From PostgreSQL wiki
Selecting Distinct Values
The term "loose indexscan" is used in some other databases for the operation of using a btree index to retrieve the distinct values of a column efficiently; rather than scanning all equal values of a key, as soon as a new value is found, restart the search by looking for a larger value. This is much faster when the index has many equal keys.

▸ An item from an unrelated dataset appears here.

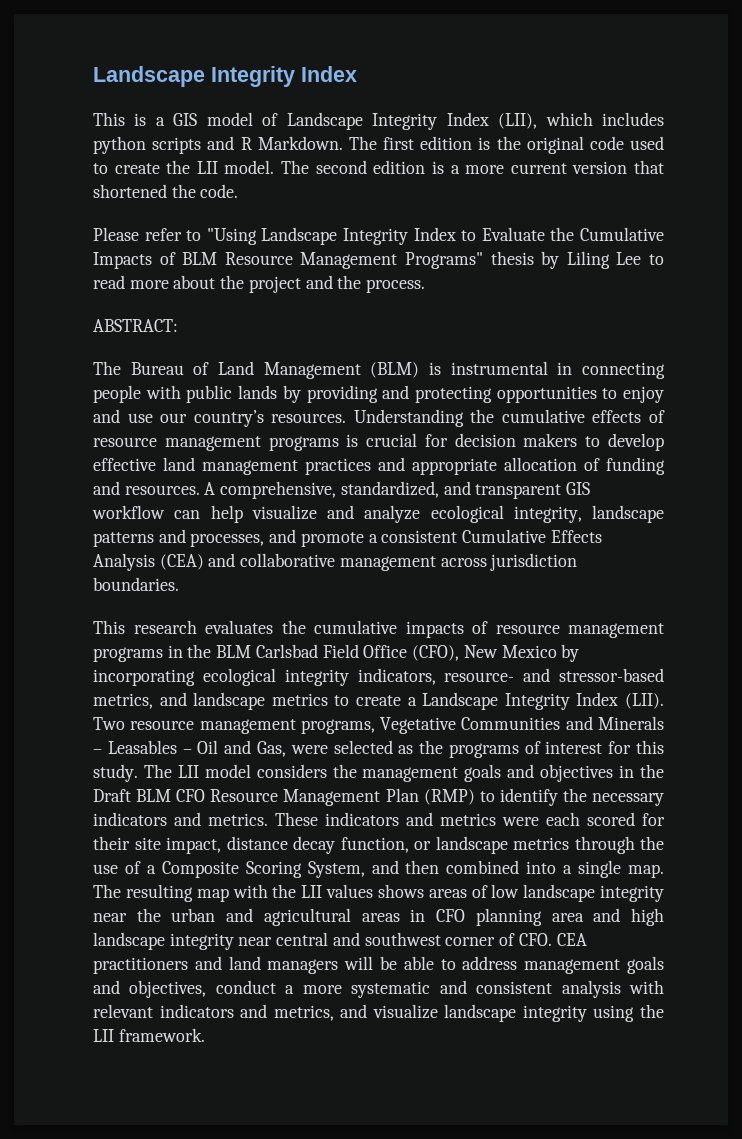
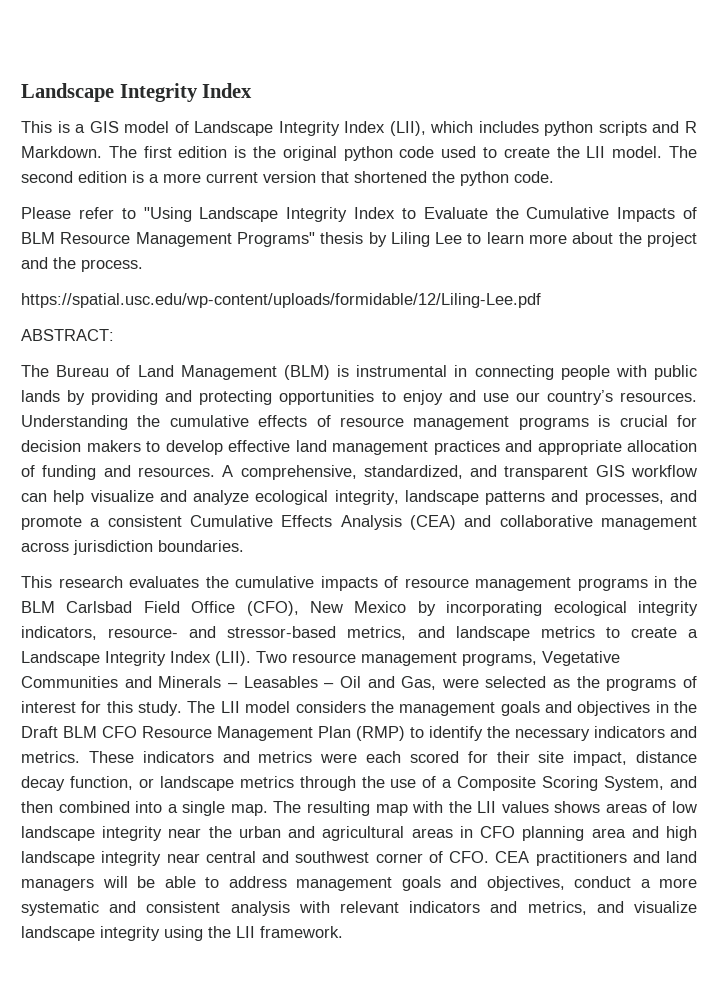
(584, 145) none -> [343,146,393,161] python
(196, 191) none -> [460,171,509,186] python
[93,275,125,289] read -> [486,232,524,244] learn
(426, 286) none -> [21,293,541,308] // https://spatial.usc.edu/wp-content/uploads/formidable/12/Liling-Lee.pdf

Postgres does not support loose indexscans natively, but they can be emulated using a recursive CTE as follows:
WITH RECURSIVE t AS (SELECT MIN(col) AS col FROM tablename UNION ALL SELECT (SELECT MIN(col) FROM tablename WHERE col > t.col) FROM t WHERE t.col IS NOT NULL) SELECT col FROM t WHERE col IS NOT NULL UNION ALL SELECT NULL WHERE EXISTS(SELECT * FROM tablename WHERE col IS NULL);
The recursive part of the query processes one new row in each pass, finding the smallest column value greater than that on the previous pass; the main query adds in a single null result if needed. The above query is therefore equivalent to
SELECT DISTINCT col FROM tablename;
but runs orders of magnitude faster when "col" has only a proportionally small number of distinct values.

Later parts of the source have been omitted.